» **WHAT THE EXERCISE ASKS**: Retype every entry word for word. Omit the pictures.

Items from a dataset
++++

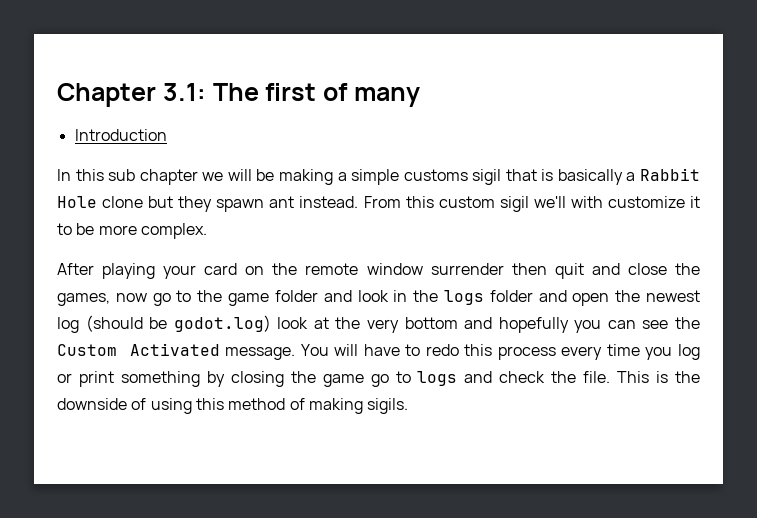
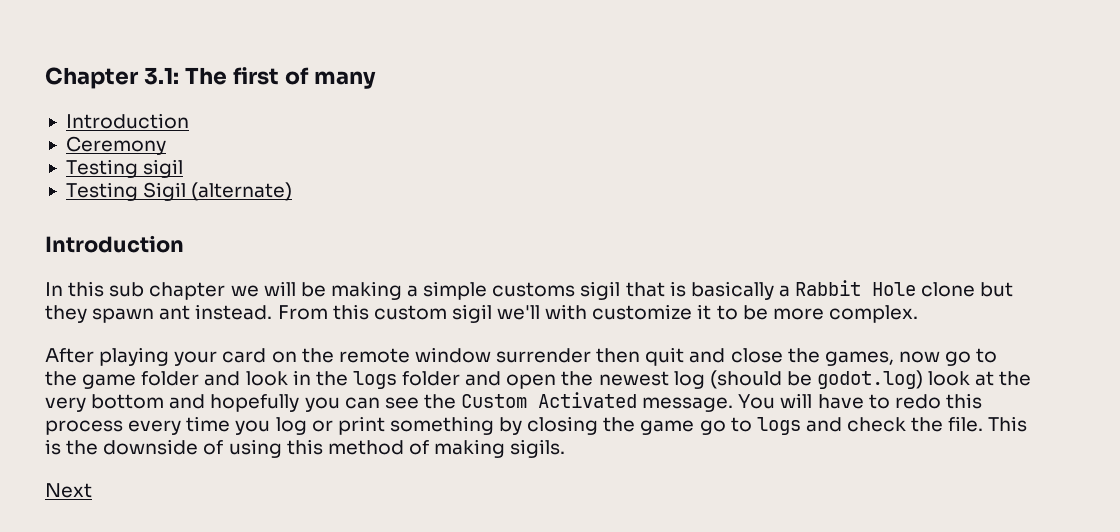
+ Ceremony
+ Testing sigil
+ Testing Sigil (alternate)
+ Introduction
+ Next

++++

» **ANSWER BOX**:
+ Ceremony
+ Testing sigil
+ Testing Sigil (alternate)
+ Introduction
+ Next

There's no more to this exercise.